Cette année pour mettre un peu plus l’accent sur la place qu’occupe l’eau dans les conflits qui secouent le monde, la thématique de la journée mondiale adoptée par les Nations-Unies est « l’eau pour la paix ». Le Mali, compte tenu de sa situation sécuritaire depuis plusieurs années a trouvé opportun de garder ce thème.
Pour Ousmane Kida, acteur de la société civile et engagé dans la bonne gestion de l’eau et de la mise en œuvre des politiques nationales en la matière, « beaucoup de conflits au Mali trouvent leurs origines dans la mauvaise gestion de l’eau ». Et d’ajouter que la bonne gestion de la question de l’eau peut apporter des solutions et la paix là où souvent les armes ont échoué. « Au lieu d’apporter les armes, je préconise qu’on apporte de l’eau et nous verrons que beaucoup de problèmes seront reglés ».
C’est pourquoi, il faut selon Sékou Diarra, le directeur national de l’hydraulique sensibiliser davantage les populations sur la gestion de l’eau et surtout la préservation des sources d’eau. « Personne n’ignore que l’eau c’est la vie.

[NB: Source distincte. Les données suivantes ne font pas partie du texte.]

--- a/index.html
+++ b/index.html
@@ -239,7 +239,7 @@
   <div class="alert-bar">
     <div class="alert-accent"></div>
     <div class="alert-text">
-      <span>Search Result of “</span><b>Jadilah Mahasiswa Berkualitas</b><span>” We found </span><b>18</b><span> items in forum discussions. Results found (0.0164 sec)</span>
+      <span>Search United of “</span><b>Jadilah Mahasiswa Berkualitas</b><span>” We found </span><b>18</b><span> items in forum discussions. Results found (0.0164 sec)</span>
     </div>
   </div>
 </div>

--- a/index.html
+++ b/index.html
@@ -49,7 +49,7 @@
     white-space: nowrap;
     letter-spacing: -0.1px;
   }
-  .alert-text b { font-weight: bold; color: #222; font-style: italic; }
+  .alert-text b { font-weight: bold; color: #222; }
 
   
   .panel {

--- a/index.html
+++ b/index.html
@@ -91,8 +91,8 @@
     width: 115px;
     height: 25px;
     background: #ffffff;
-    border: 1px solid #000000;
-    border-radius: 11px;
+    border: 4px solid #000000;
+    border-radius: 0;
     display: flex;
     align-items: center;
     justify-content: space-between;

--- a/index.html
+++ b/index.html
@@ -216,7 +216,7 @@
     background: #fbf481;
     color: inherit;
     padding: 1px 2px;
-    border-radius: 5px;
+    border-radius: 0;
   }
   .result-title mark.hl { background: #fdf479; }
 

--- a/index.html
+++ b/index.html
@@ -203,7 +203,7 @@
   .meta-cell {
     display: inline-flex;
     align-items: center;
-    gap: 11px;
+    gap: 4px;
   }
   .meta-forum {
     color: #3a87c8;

Mais les comportements tranchent avec cette réalité. C’est pourquoi, il est de notre devoir de continuer à sensibiliser les populations sur la bonne gestion et la préservation de nos cours d’eau et des fleuves ».
Par rapport à ces comportements qui nuisent à la bonne qualité des eaux, il pointe du doigt les activités aurifères, les milliers de litres de teintures déversées dans le fleuve, les coupes de bois aux abords de fleuves qui contribuent aussi aux changements climatiques.

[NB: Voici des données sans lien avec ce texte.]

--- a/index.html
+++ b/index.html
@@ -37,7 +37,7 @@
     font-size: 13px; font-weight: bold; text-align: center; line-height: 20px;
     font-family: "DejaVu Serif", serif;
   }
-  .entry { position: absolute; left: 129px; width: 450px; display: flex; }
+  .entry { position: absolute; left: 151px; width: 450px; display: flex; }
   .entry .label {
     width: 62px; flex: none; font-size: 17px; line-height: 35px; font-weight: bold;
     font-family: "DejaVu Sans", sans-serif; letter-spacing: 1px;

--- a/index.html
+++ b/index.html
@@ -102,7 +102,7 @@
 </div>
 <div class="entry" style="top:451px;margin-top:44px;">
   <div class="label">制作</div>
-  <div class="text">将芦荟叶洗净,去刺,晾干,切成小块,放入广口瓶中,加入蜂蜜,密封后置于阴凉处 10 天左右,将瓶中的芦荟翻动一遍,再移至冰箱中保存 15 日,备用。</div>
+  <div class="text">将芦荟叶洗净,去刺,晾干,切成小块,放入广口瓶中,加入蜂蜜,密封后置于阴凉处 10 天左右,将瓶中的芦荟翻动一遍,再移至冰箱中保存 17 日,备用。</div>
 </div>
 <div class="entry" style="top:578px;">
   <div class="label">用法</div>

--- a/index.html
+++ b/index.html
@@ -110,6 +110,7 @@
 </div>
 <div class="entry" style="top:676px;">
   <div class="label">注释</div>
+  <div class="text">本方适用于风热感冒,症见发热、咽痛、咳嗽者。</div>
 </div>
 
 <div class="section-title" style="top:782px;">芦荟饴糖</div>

Il met à profit la journée mondiale de l’eau qui se tiendra le vendredi 22 Mars prochain pour inviter les journalistes à s’intéresser davantage à cette question existentielle.
Pour la réussite de cette journée internationale de l’eau, l’ONG américaine, L’USAID accompagne la commission d’organisation et la direction nationale de l’hydraulique à travers des moyens financiers et logistiques.